Activity -
Tally the lines below containing "Goals" and report only the total.

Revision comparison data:

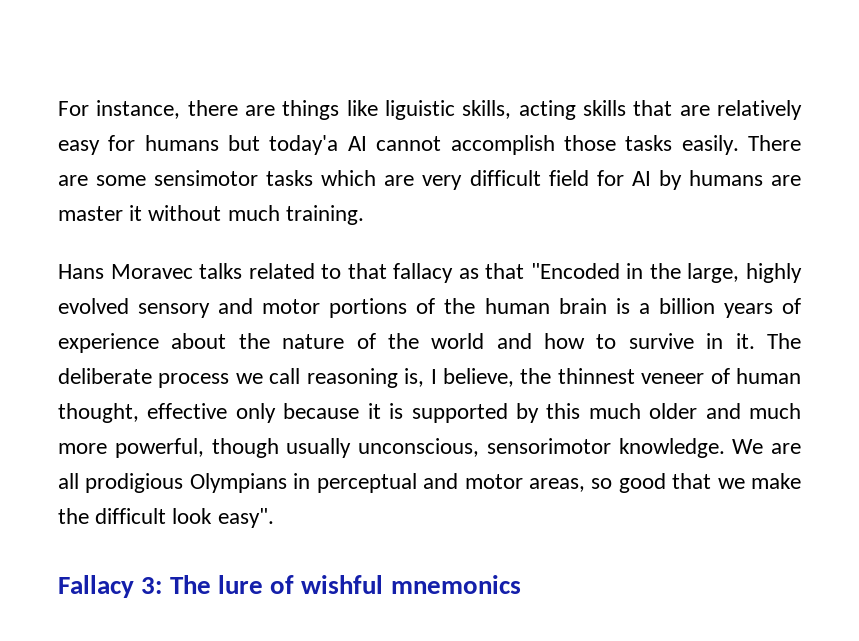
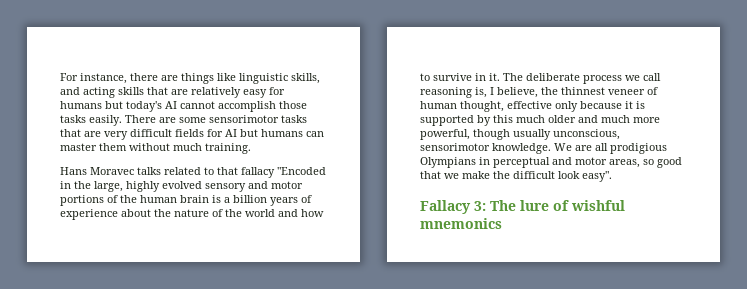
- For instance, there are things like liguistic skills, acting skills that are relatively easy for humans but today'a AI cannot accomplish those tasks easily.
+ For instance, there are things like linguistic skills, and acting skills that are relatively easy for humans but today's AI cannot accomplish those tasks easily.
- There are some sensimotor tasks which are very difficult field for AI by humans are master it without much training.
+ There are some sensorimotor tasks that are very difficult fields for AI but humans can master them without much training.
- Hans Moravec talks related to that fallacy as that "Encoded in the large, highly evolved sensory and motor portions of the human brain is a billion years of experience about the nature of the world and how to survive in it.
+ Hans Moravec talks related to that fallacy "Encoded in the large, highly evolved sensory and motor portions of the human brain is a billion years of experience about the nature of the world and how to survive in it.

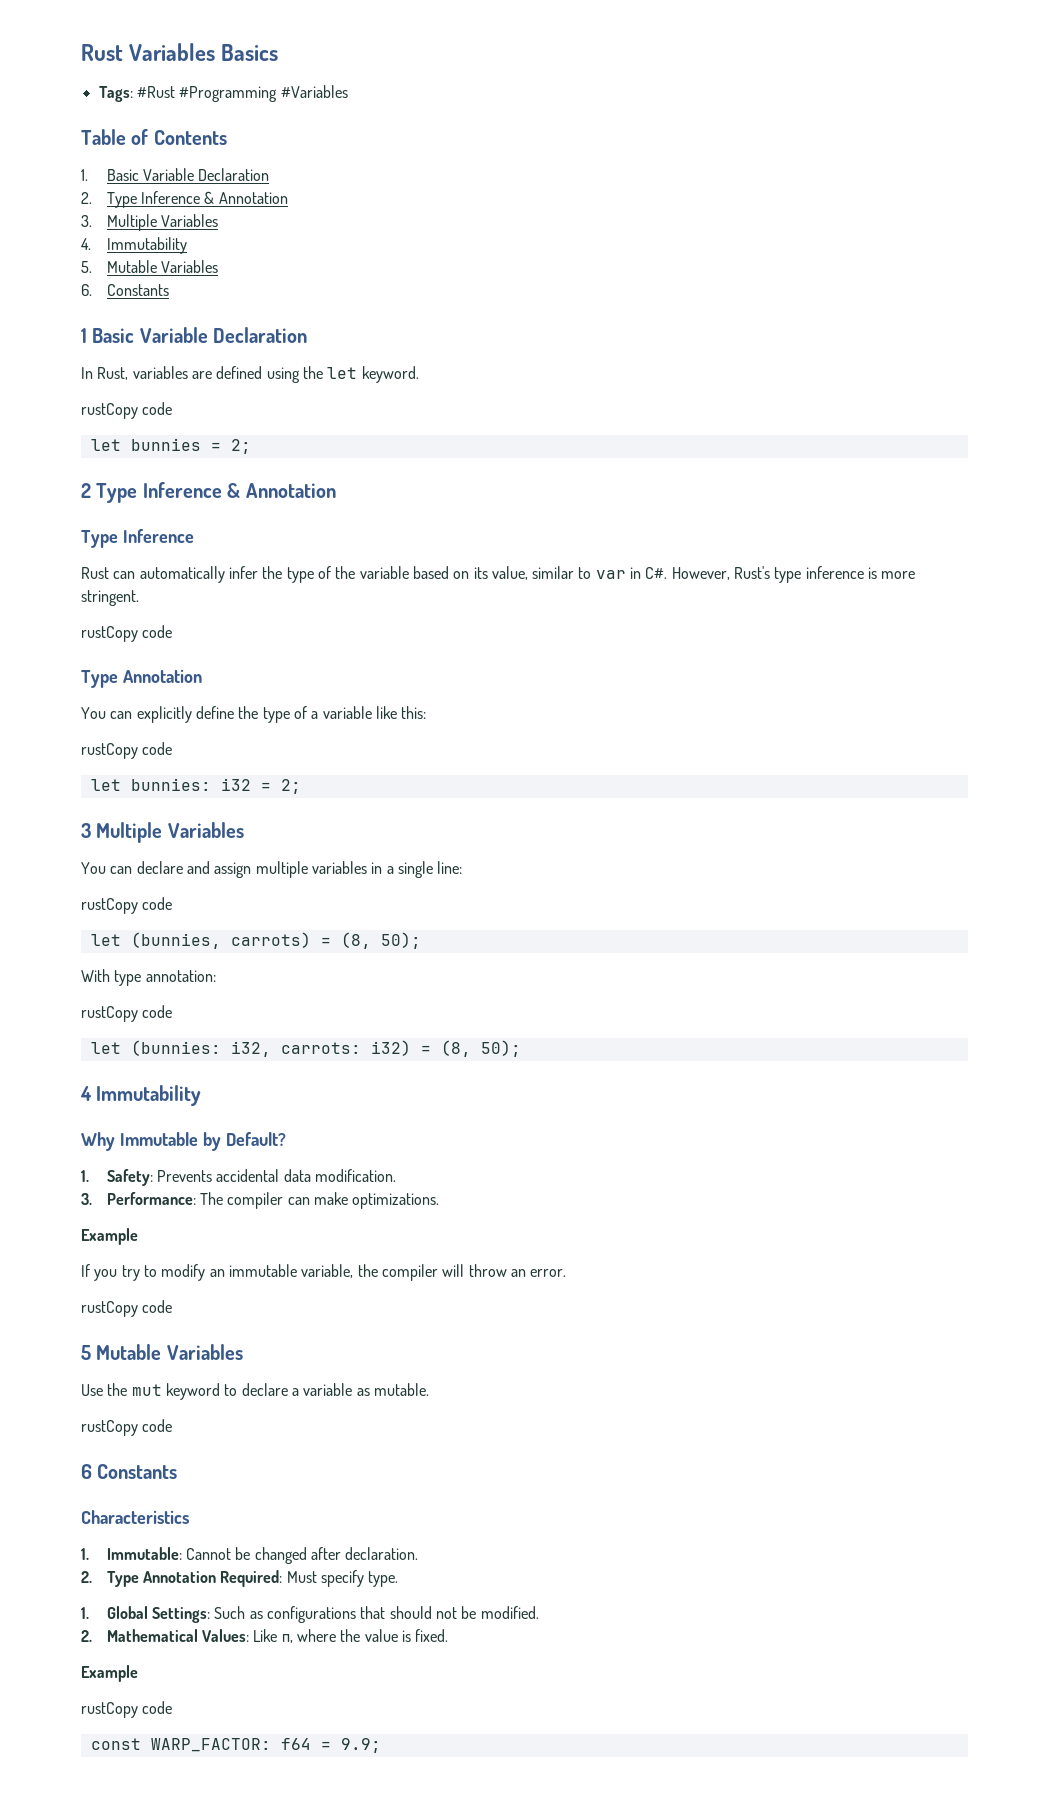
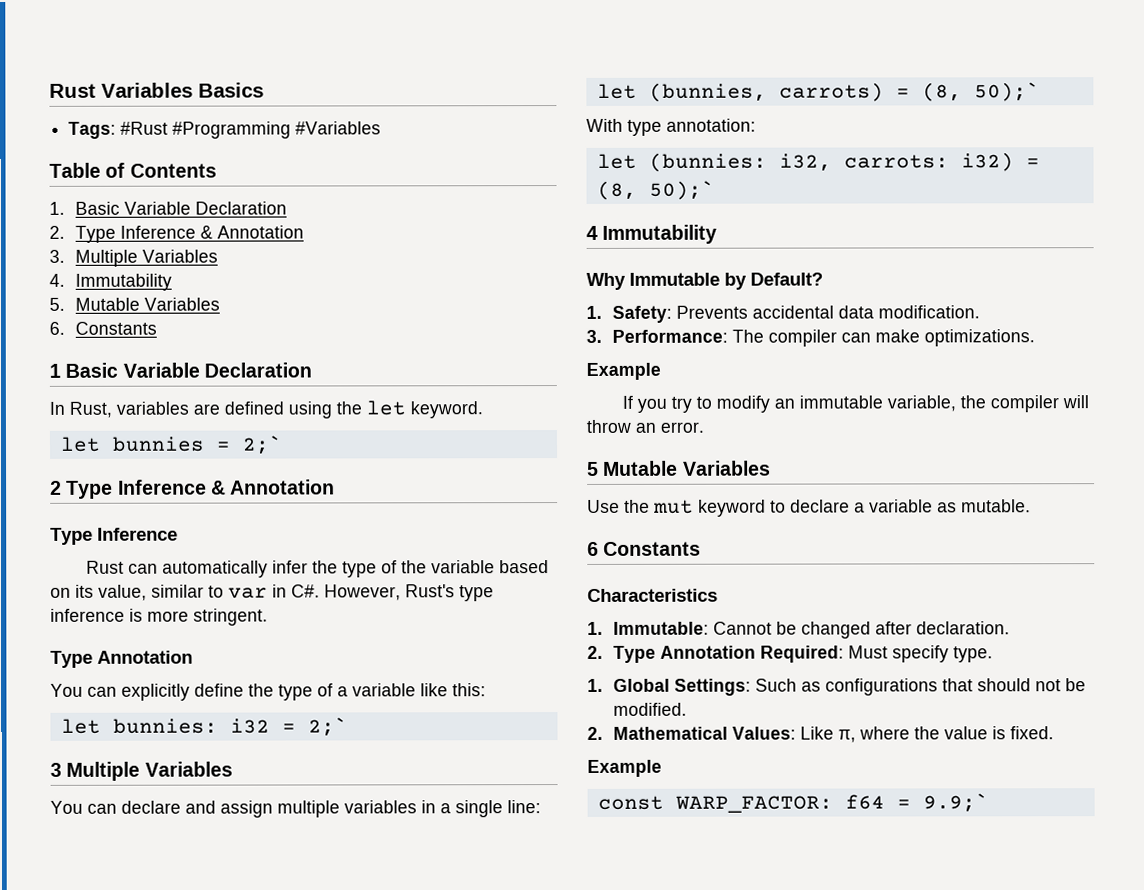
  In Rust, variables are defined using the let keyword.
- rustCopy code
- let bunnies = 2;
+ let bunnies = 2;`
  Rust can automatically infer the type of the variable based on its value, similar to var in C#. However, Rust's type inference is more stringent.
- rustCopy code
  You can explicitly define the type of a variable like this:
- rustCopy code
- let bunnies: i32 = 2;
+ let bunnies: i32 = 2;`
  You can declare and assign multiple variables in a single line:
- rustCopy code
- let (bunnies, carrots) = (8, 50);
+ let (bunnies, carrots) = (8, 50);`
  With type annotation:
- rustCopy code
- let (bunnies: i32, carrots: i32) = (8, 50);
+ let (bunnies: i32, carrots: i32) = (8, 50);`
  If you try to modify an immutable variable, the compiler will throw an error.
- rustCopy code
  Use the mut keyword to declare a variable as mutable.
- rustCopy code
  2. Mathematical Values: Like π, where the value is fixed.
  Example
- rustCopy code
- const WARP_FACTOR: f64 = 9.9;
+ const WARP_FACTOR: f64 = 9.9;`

---

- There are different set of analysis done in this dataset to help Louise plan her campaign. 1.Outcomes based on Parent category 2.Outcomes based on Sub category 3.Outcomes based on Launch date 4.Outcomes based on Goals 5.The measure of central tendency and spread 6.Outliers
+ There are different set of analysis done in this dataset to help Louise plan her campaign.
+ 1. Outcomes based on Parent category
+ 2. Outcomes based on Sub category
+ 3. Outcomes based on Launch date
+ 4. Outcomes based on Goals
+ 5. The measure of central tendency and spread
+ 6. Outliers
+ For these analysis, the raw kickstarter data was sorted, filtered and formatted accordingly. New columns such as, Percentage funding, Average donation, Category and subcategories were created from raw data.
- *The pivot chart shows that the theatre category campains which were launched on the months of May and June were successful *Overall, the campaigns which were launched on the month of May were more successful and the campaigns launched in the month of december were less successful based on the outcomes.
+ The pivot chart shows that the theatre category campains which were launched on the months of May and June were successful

Answer to the exercise -
2